=== WORK TO COMPLETE ===
Type the records that follow again exactly as written, but drop the pictures.

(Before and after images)
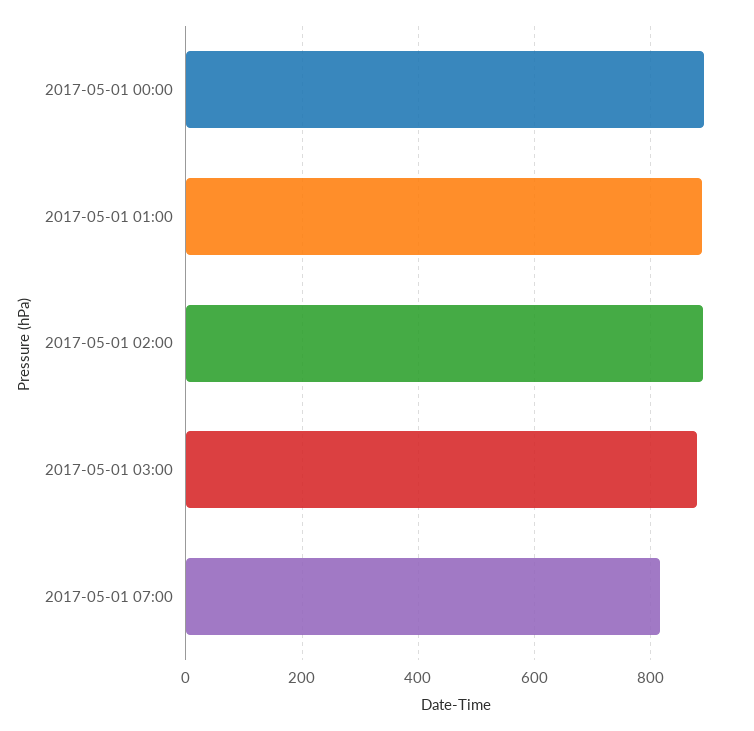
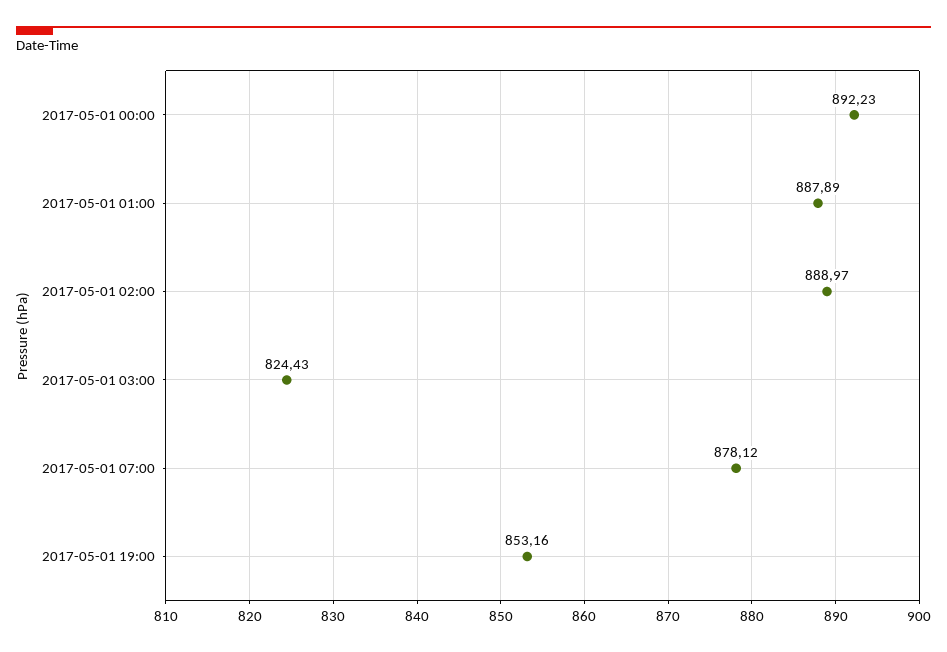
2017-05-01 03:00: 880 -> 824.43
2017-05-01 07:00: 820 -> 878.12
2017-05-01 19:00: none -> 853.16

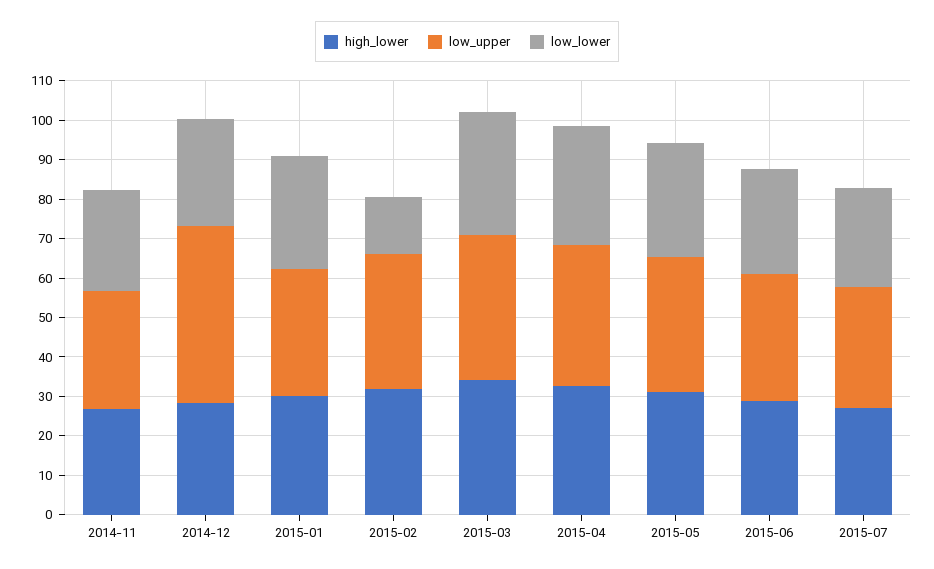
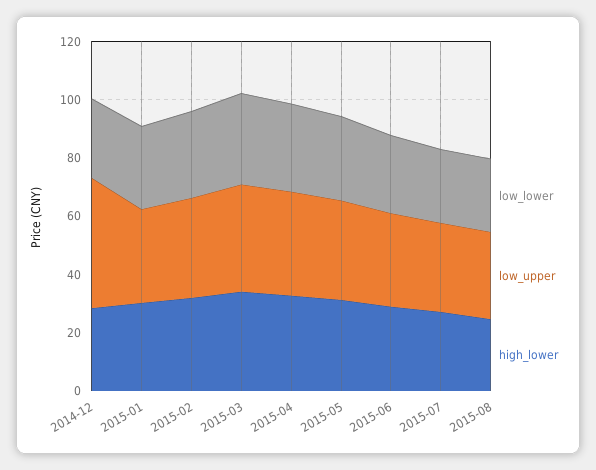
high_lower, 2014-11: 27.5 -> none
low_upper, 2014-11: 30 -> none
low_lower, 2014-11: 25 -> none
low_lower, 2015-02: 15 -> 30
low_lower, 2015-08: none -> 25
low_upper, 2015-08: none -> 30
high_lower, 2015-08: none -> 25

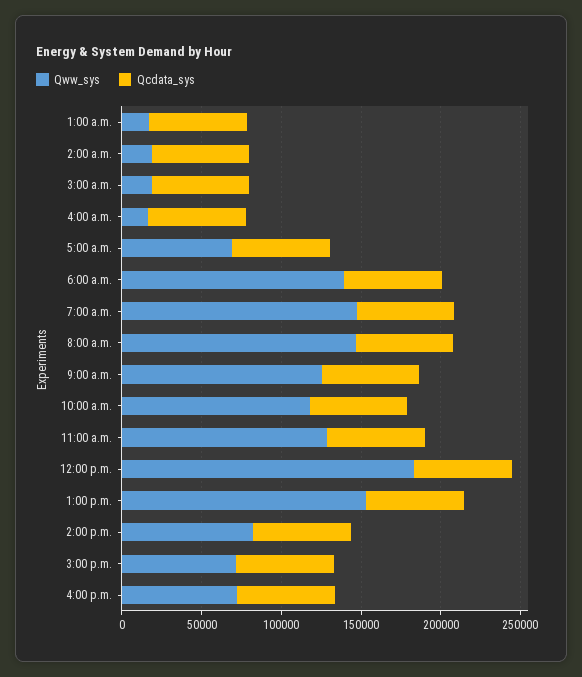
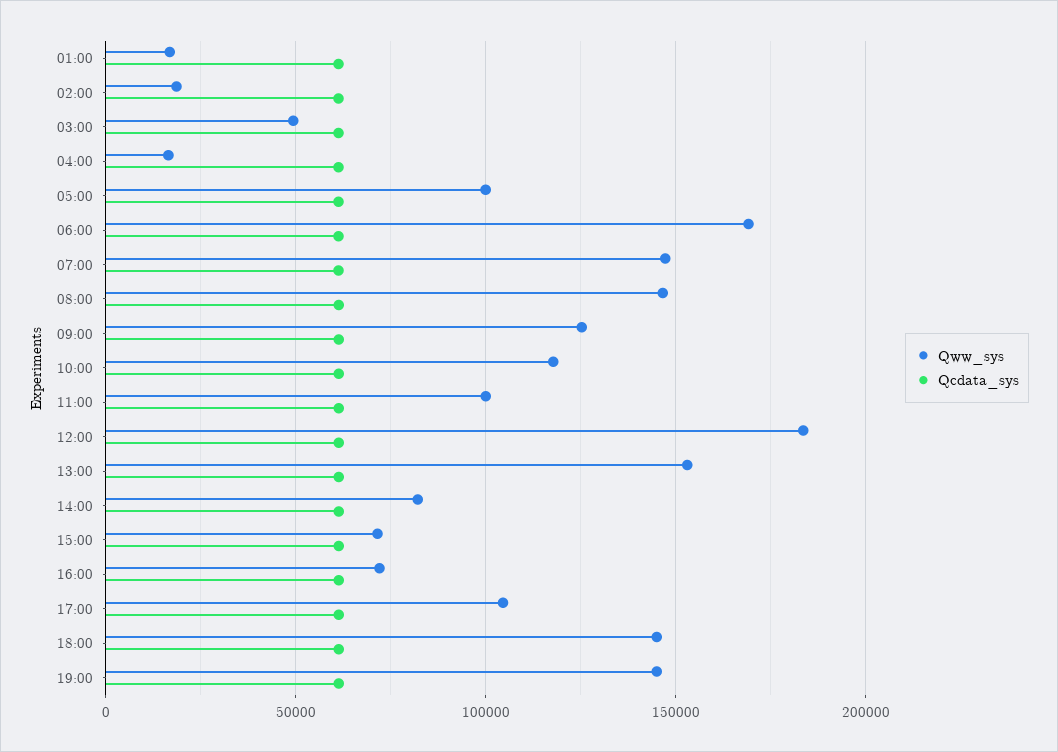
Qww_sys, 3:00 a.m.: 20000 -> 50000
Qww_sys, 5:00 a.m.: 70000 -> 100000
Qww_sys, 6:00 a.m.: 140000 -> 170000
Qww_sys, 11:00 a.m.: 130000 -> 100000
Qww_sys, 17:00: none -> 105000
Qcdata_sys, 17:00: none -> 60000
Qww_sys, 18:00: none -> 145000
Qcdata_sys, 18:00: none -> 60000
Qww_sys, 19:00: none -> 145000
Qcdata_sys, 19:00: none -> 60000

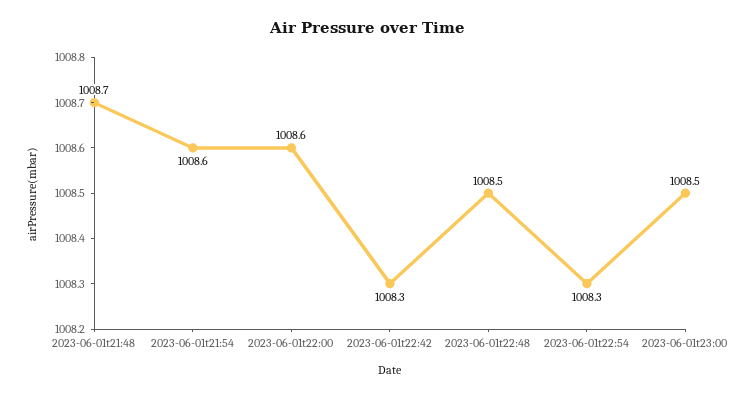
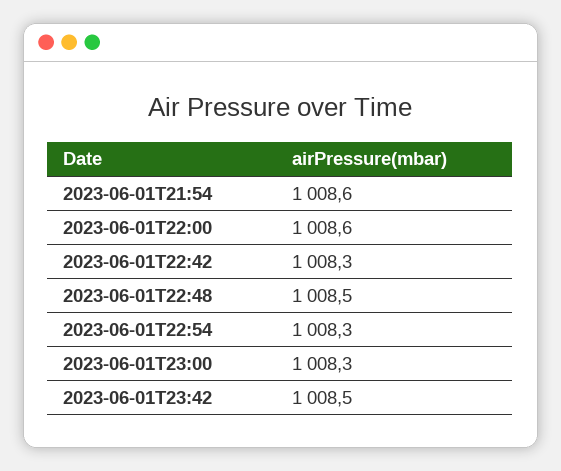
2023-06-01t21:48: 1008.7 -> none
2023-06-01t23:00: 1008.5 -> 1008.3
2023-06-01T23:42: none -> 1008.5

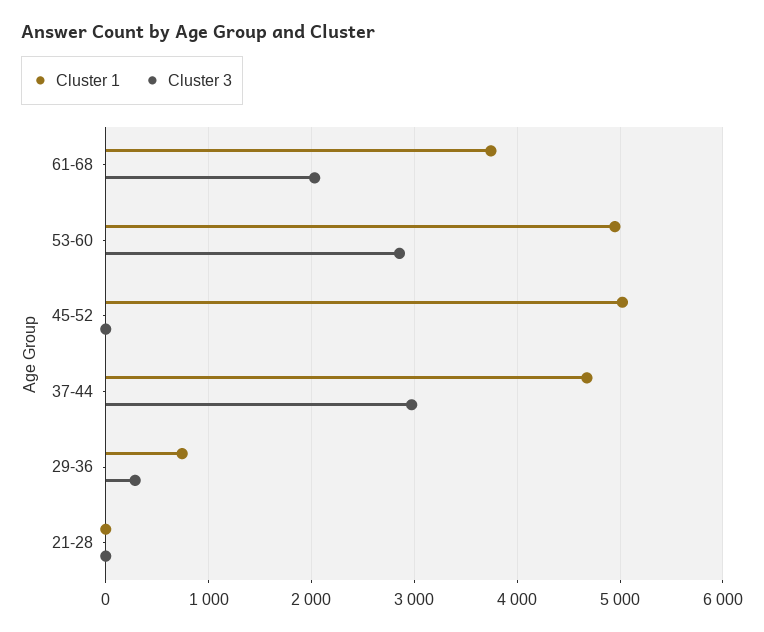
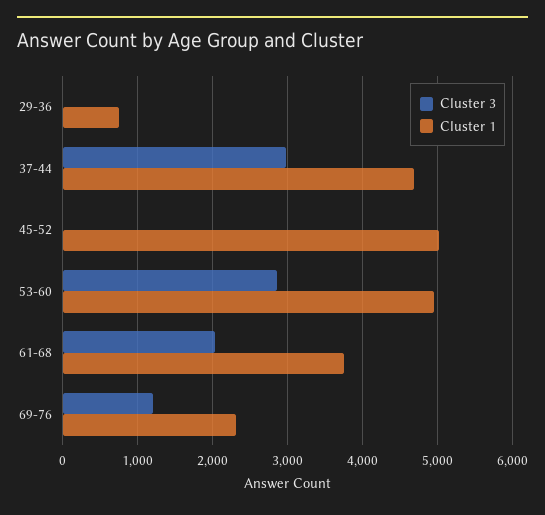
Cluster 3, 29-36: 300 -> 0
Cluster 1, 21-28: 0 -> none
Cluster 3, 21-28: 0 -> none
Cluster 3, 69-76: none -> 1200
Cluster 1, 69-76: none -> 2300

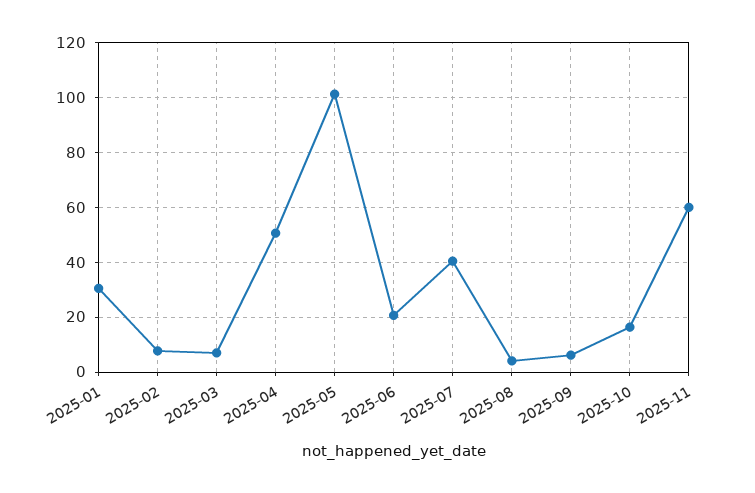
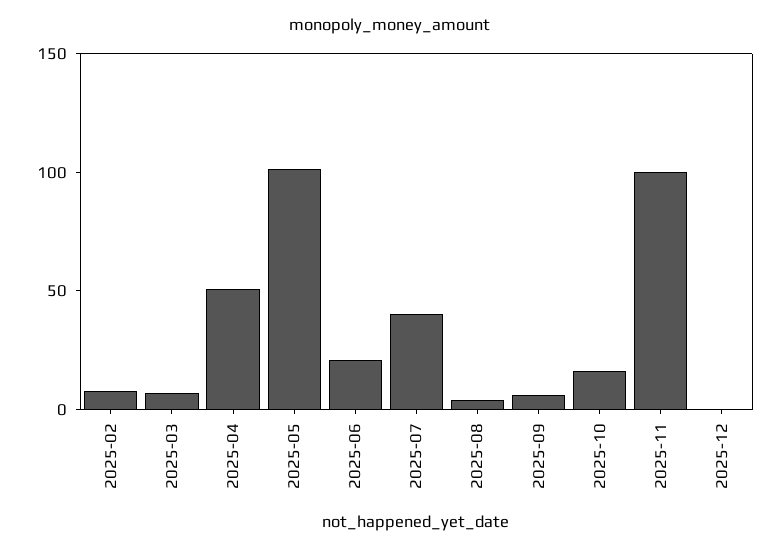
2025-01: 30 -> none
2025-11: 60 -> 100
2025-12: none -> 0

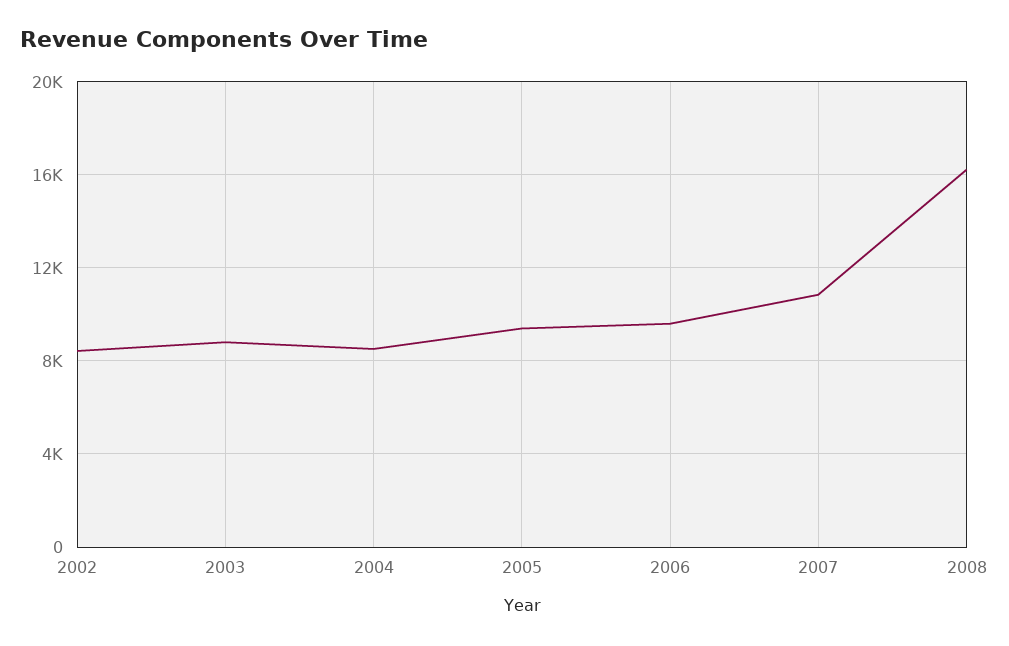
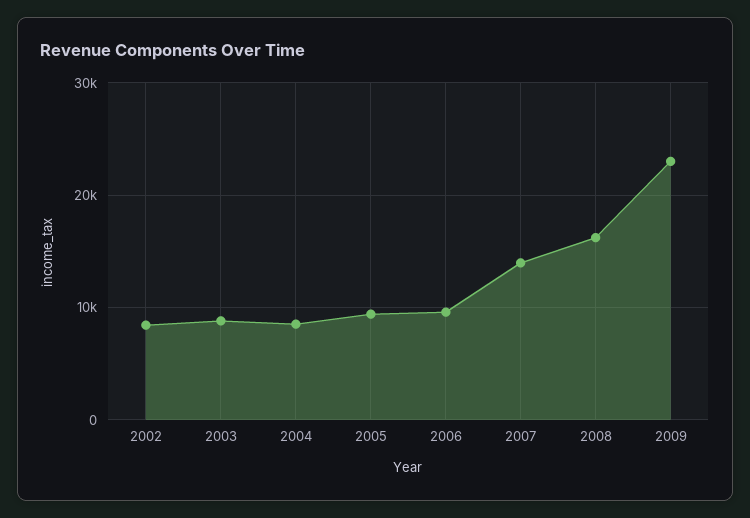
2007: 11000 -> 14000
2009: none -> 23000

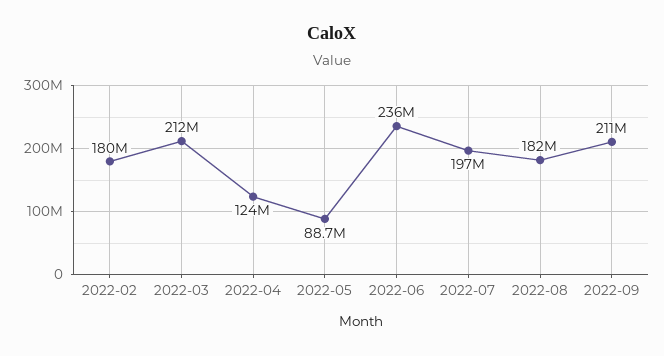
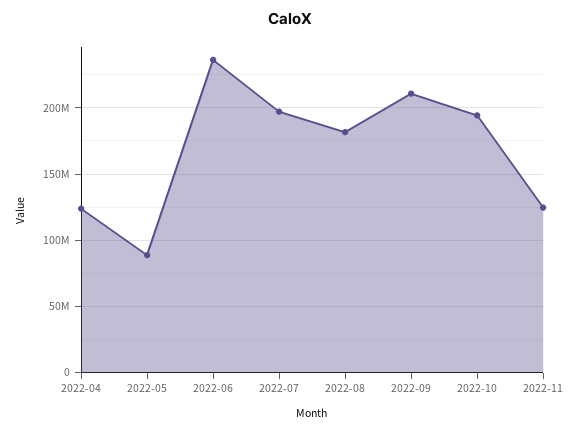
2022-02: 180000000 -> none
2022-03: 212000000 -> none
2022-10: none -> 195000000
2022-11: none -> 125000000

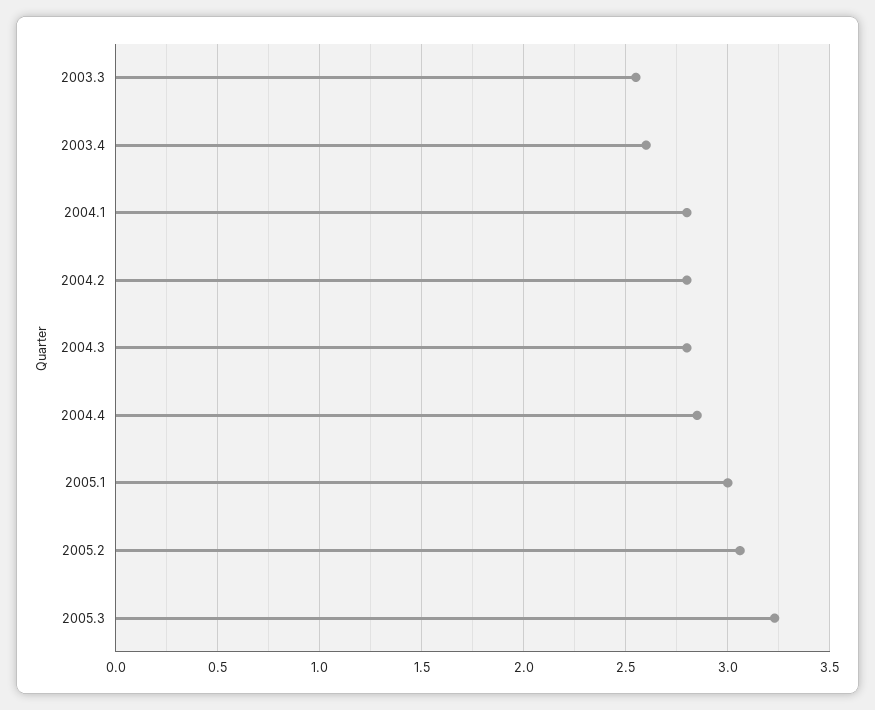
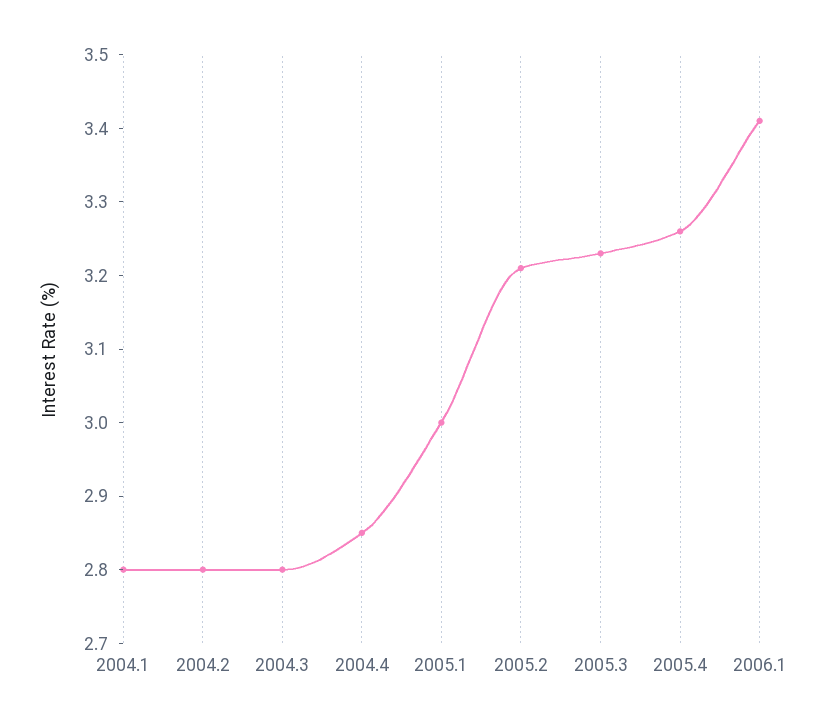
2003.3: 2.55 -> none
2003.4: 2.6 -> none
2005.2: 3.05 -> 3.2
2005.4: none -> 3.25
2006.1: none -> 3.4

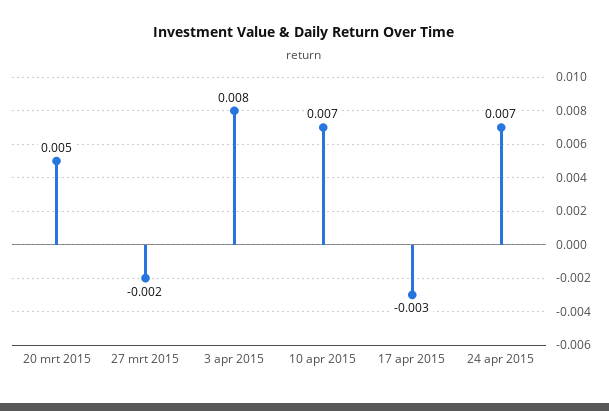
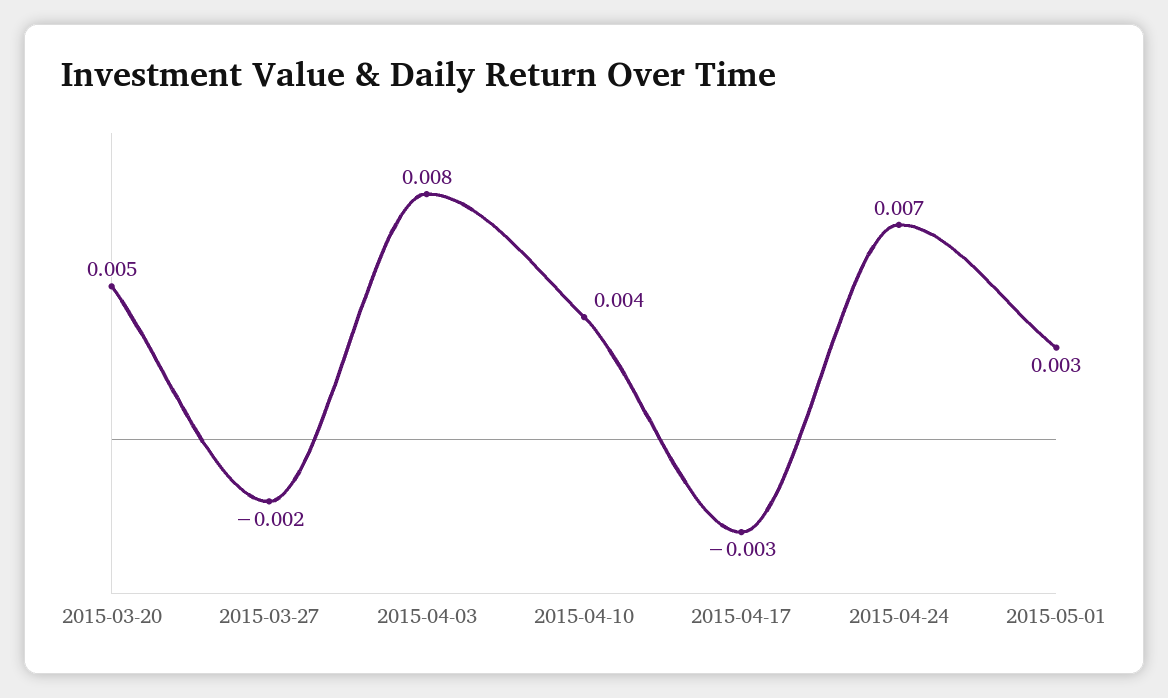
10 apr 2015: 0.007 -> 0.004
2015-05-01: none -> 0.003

=== RESULT OF THE TASK ===
2017-05-01 03:00: 880 -> 824.43
2017-05-01 07:00: 820 -> 878.12
2017-05-01 19:00: none -> 853.16

high_lower, 2014-11: 27.5 -> none
low_upper, 2014-11: 30 -> none
low_lower, 2014-11: 25 -> none
low_lower, 2015-02: 15 -> 30
low_lower, 2015-08: none -> 25
low_upper, 2015-08: none -> 30
high_lower, 2015-08: none -> 25

Qww_sys, 3:00 a.m.: 20000 -> 50000
Qww_sys, 5:00 a.m.: 70000 -> 100000
Qww_sys, 6:00 a.m.: 140000 -> 170000
Qww_sys, 11:00 a.m.: 130000 -> 100000
Qww_sys, 17:00: none -> 105000
Qcdata_sys, 17:00: none -> 60000
Qww_sys, 18:00: none -> 145000
Qcdata_sys, 18:00: none -> 60000
Qww_sys, 19:00: none -> 145000
Qcdata_sys, 19:00: none -> 60000

2023-06-01t21:48: 1008.7 -> none
2023-06-01t23:00: 1008.5 -> 1008.3
2023-06-01T23:42: none -> 1008.5

Cluster 3, 29-36: 300 -> 0
Cluster 1, 21-28: 0 -> none
Cluster 3, 21-28: 0 -> none
Cluster 3, 69-76: none -> 1200
Cluster 1, 69-76: none -> 2300

2025-01: 30 -> none
2025-11: 60 -> 100
2025-12: none -> 0

2007: 11000 -> 14000
2009: none -> 23000

2022-02: 180000000 -> none
2022-03: 212000000 -> none
2022-10: none -> 195000000
2022-11: none -> 125000000

2003.3: 2.55 -> none
2003.4: 2.6 -> none
2005.2: 3.05 -> 3.2
2005.4: none -> 3.25
2006.1: none -> 3.4

10 apr 2015: 0.007 -> 0.004
2015-05-01: none -> 0.003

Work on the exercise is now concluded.